A shiver of terrified realization gripped him, and he turned slowly, to see Dorothy standing, a sword in each of her hands, with a sinister black light shining from her eyes.

 

 

>>>>>>>>>>>>>>>>>>>

 

Quinze was standing between two large trees in the middle of a birch forest. The white, scarred trunks rose to a dappled, light green canopy as far as he could see. He reached out with all the magician’s senses he had, but could not detect the presence of the Five.

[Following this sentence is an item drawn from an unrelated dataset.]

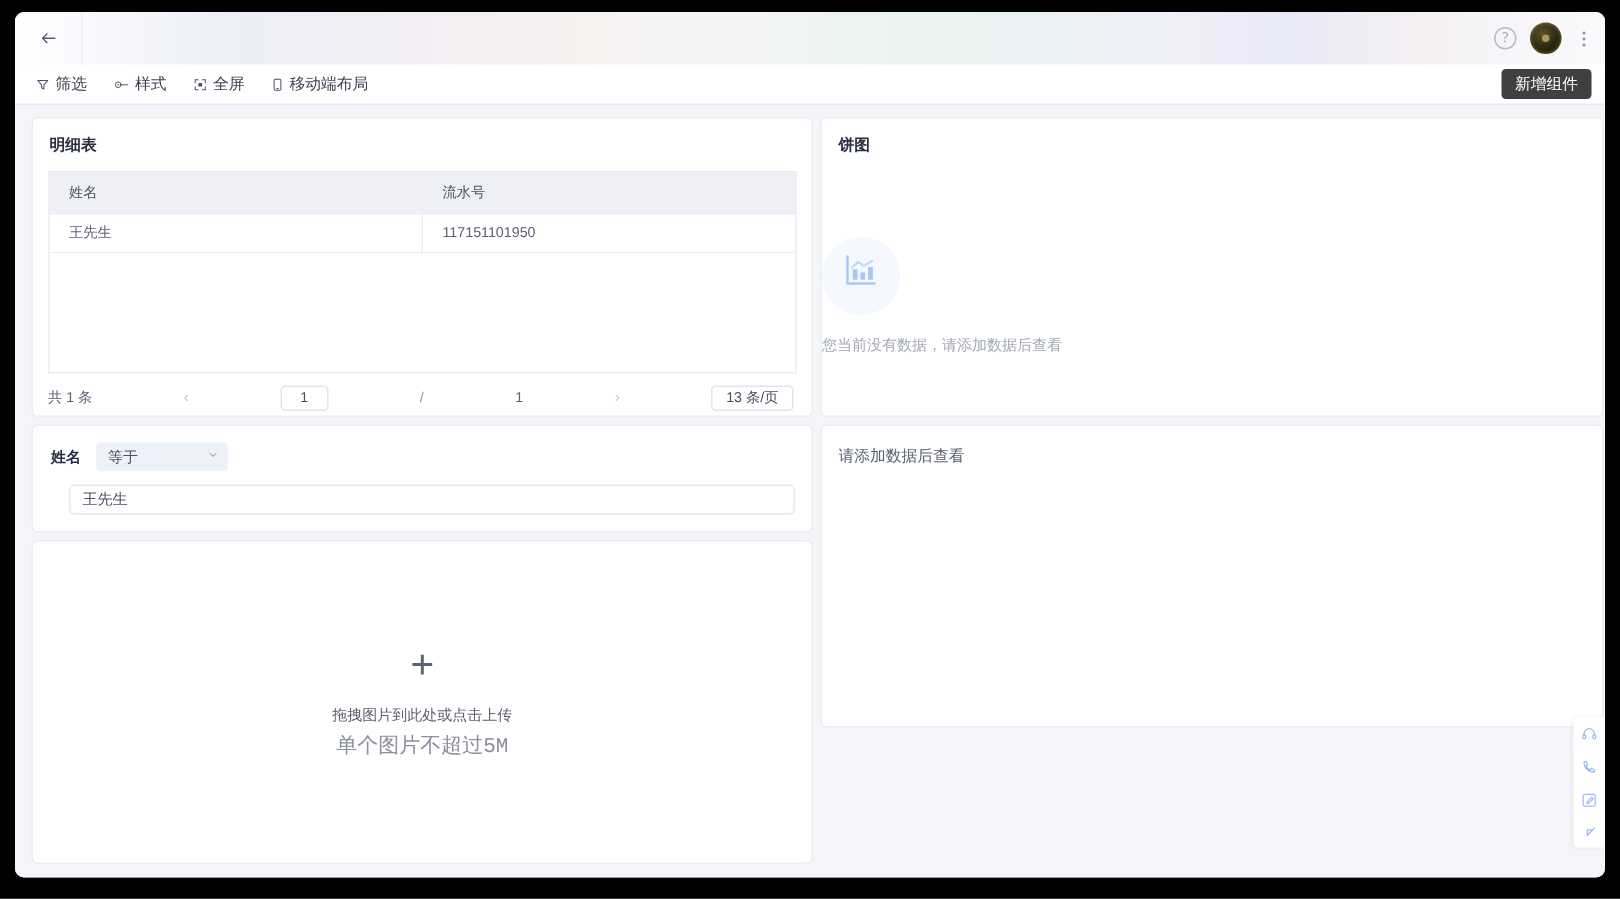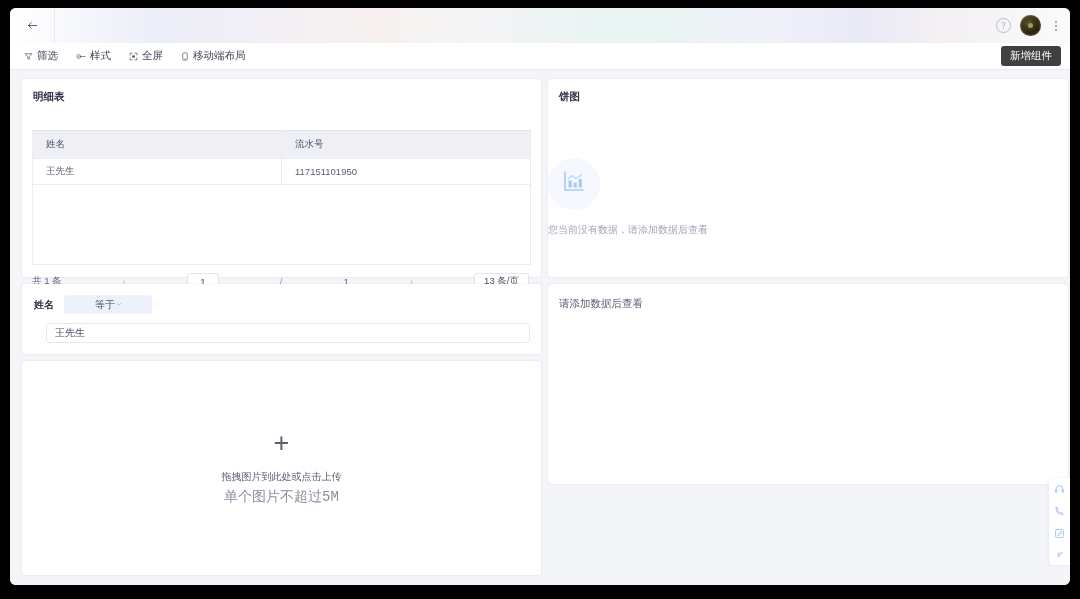"明细表" .panel-title { padding: 11px 0 26px 11px -> 11px 0 10px 11px }
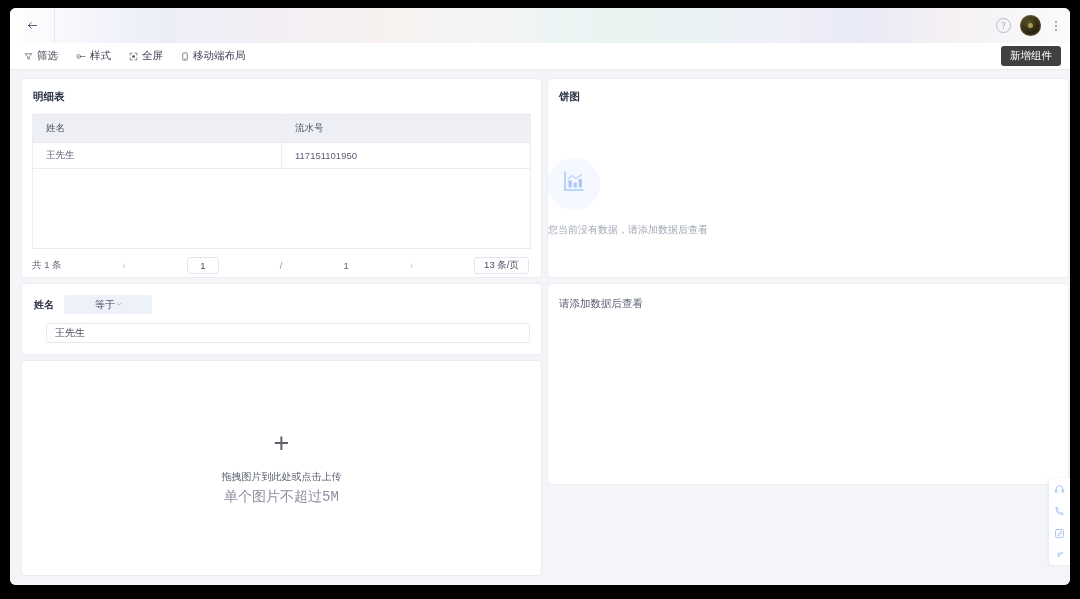"等于" .select { justify-content: center -> space-between }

Had the transportation spell not worked? It was supposed to take him straight to them–

 

"It seems you have underestimated us," came the perpetually amused voice from behind him. Quinze jumped and spun around to see them standing together, twenty feet away among the trees. Master J bowed slightly, mockingly. "Hello again to you, Quinze. It seems that you have not grown much since you began your training under Zechs; you still can’t see through a cloaking spell."

 

Quinze growled and hunched his head between his shoulders. "If I wanted to remain weak I would have stayed in training under you." He spat on the ground. "I have come to do a deed in Zechs’ name."

 

"We know," said Duo’s Master G. "Zechs couldn’t be bothered to come attend to us himself, I suppose. Too busy dealing with our apprentices – they’re quite a handful, aren’t they?" He chuckled.

 

Quinze’s eyes narrowed. "Enough," he shouted. "I’m here to finish you once and for all!" As he spoke, he lifted the Spell Stone before him. Even as he began to shout the incantation, the five magicians raised they’re arms and called in unison a counterattack.

 

Light shone in great beams from the Spell Stone, and birds and creatures fled in terror as the ground began to shake. Quinze paused in the spell, and finally cried out the final word of it. A great blast of sweeping white energy flowed forth from the stone; it barrelled forward, shredding the thick trunks of the trees. As it neared the magicians, however, it slowed, and the end of it hung suspended, rolling and boiling as it tried to get nearer to them. Great rumbling cracks sounded through the forest, and the very air seemed to be crackling and burning away from the blast.

 

Quinze dug his feet into the dirt and pushed his arms forward. "Be gone from this world!" he cried, and the white energy surged forward over the magicians, and enveloped them. As it did, the stream of the blast stopped, suspended, and after a hanging second, rolled outward in a catastrophic explosion. It swept over Quinze; his last scream was drowned out by the deafening roar of the energy burning through the forest. The two great trees on either side of him were ripped from their very roots with a sickening crack and thrown forward, incinerated in a few seconds.

 

The blast’s energy sank, humming dully as the white flaming air cooled and thinned, and in as much time as it formed, disipated into the air and was gone.

 

It left nothing. Within three hundred yards of where Quinze had stood was bare, scorched ground, the trees gone and what remained of them merely scorched logs. Complete and utter silence seared the air.

 

Quinze, and the Five Great Magicians, were gone.